More than 1 alphanumeric chars in a string

  • Luis Cazares (3/12/2014)


    I might be trying to kill a fly with a cannon but this could be an option. It could be turned into an inLine Table-valued Function if needed to avoid writing everything if this code is needed somewhere else.

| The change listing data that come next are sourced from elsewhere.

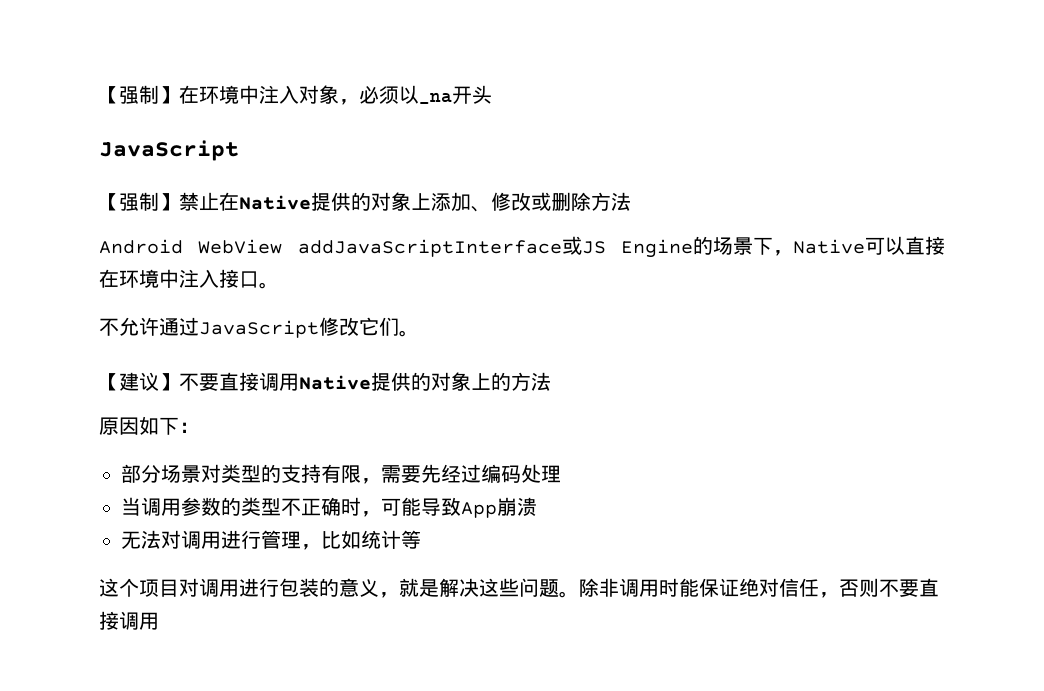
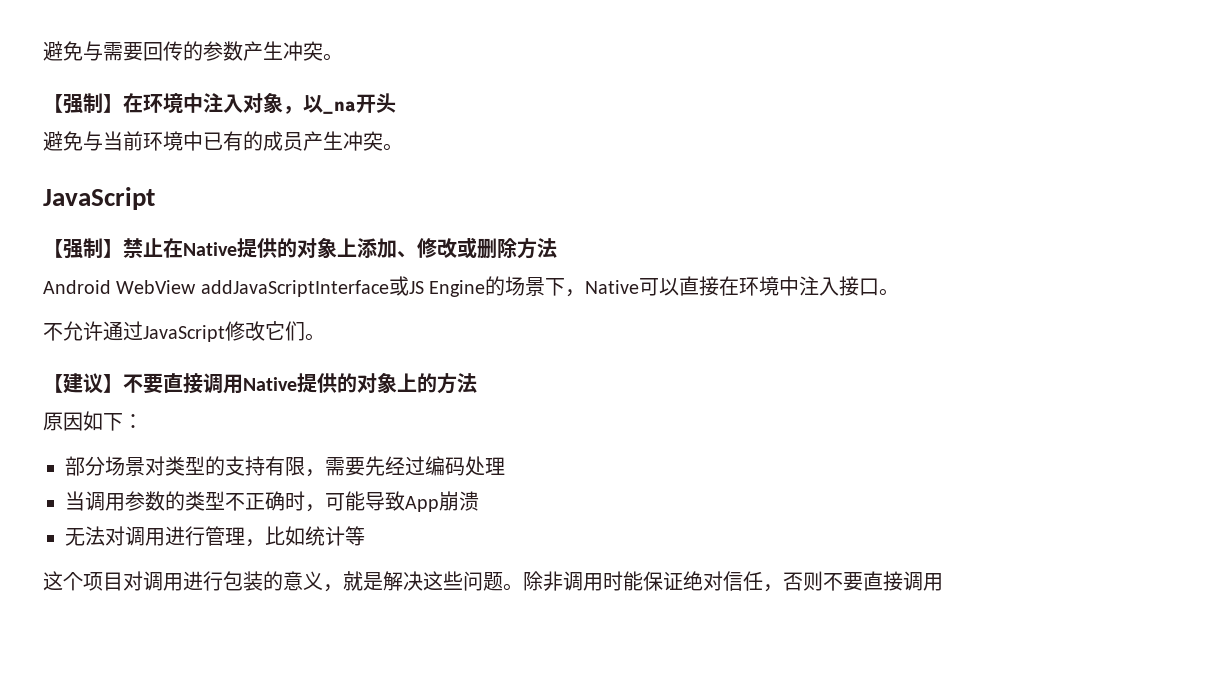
(99, 95) none -> [43,41,343,61] 避免与需要回传的参数产生冲突。 //
[359,86,399,104] 必须 -> (303, 110) none
(492, 94) none -> [43,131,403,151] // 避免与当前环境中已有的成员产生冲突。

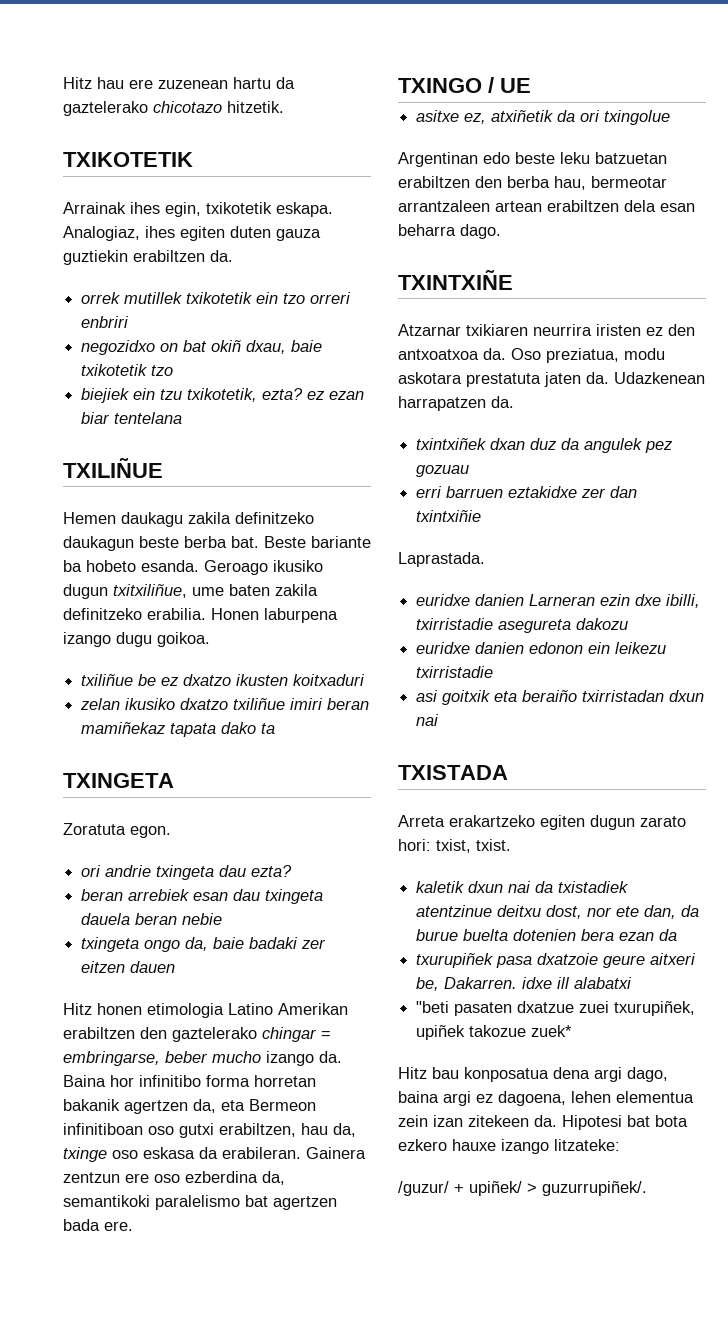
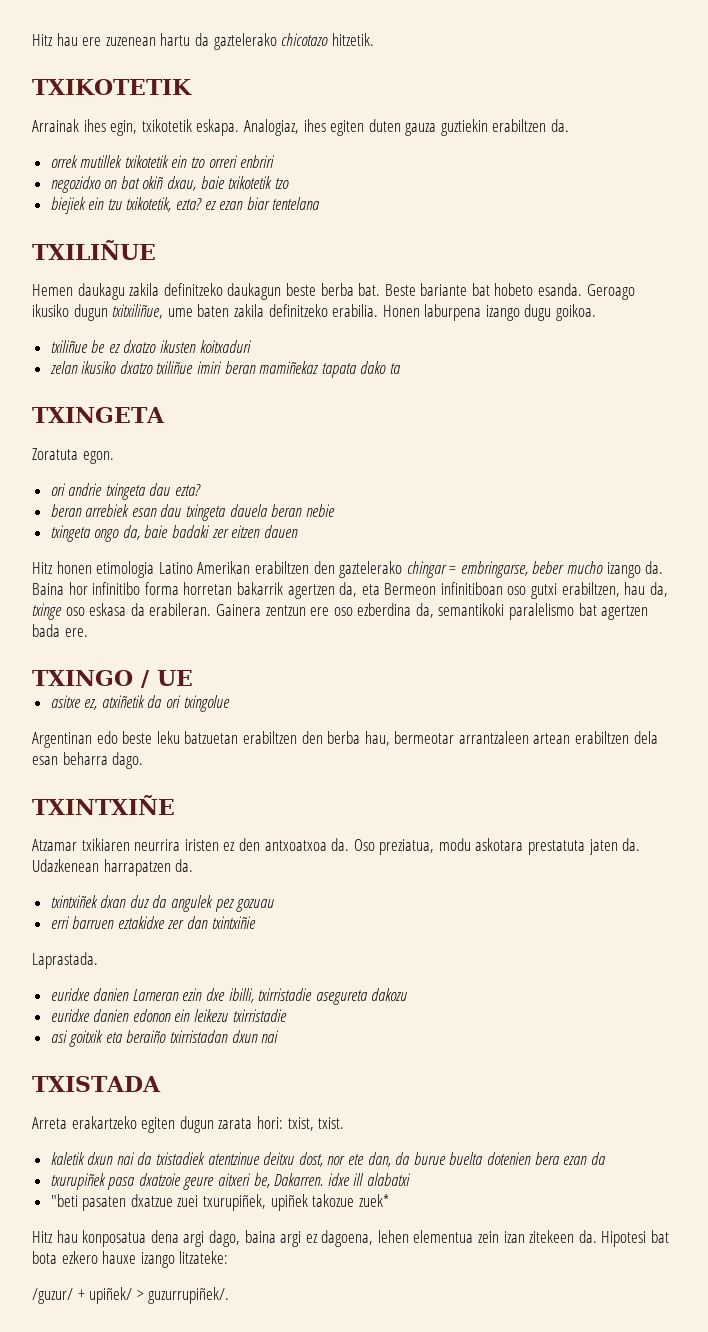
[63,560,82,572] ba -> [471,283,490,296] bat
[63,1099,120,1111] bakanik -> [236,582,283,595] bakarrik
[398,324,461,336] Atzarnar -> [32,839,77,851] Atzamar
[640,816,686,827] zarato -> [218,1118,253,1129] zarata
[432,1067,459,1079] bau -> [56,1230,78,1243] hau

    CREATE TABLE #employee(Surname varchar(50), GivenName varchar(50)) ;

    WITH Employee as

    (

    select 'ABC' as Surname, 'x.yz' as GivenName union all

    select 'ABC', 'X.*YZ' union all

    select 'A*.BC', 'xyz' union all

    select 'ABc', 'x.y.z'

    )

    INSERT INTO #employee

    SELECT *

    FROM Employee;

    WITH E1(N) AS(

    SELECT N FROM (VALUES(0),(0),(0),(0),(0),(0),(0),(0),(0),(0))E(N)

    ),

    E2(N) AS(

    SELECT a.N FROM E1 a, E1 b

    ),

    E4(N) AS(

    SELECT a.N FROM E2 a, E2 b

    )

    SELECT e.*

    FROM #employee e

    CROSS APPLY( SELECT TOP( SELECT MAX(strLen)

    FROM( VALUES(LEN( e.Surname)), (LEN( e.Surname))) x(strLen))

    ROW_NUMBER() OVER(ORDER BY (SELECT NULL))

    FROM E4) Tally(N)

    WHERE (SUBSTRING( e.Surname, N, 1) LIKE '[^0-9a-zA-z]'

    AND SUBSTRING( e.Surname, N + 1, 1) LIKE '[^0-9a-zA-z]')

    OR (SUBSTRING( e.GivenName, N, 1) LIKE '[^0-9a-zA-z]'

    AND SUBSTRING( e.GivenName, N + 1, 1) LIKE '[^0-9a-zA-z]') ;

    GO

    DROP TABLE #employee;

    CROSS APPLY was my first thought too but it doesn't seem to work for this case:

    with E1(N) AS(

    SELECT N FROM (VALUES(0),(0),(0),(0),(0),(0),(0),(0),(0),(0))E(N)

    ),

    E2(N) AS(

    SELECT a.N FROM E1 a, E1 b

    ),

    E4(N) AS(

    SELECT a.N FROM E2 a, E2 b

    ),

    Employee as

    (

    select 'ABC' as Surname, 'x.yz' as GivenName union all

    select 'A.BC' as Surname, 'X.*YZ' as GivenName union all

    select 'A.D.*C' as Surname, 'X.*YZ' as GivenName union all

    select 'A*.BC.*.%.%.%' as Surname, 'xyz' as GivenName

    )

    SELECT e.*

    FROM Employee e

    CROSS APPLY( SELECT TOP( SELECT MAX(strLen)

    FROM( VALUES(LEN( e.Surname)), (LEN( e.Surname))) x(strLen))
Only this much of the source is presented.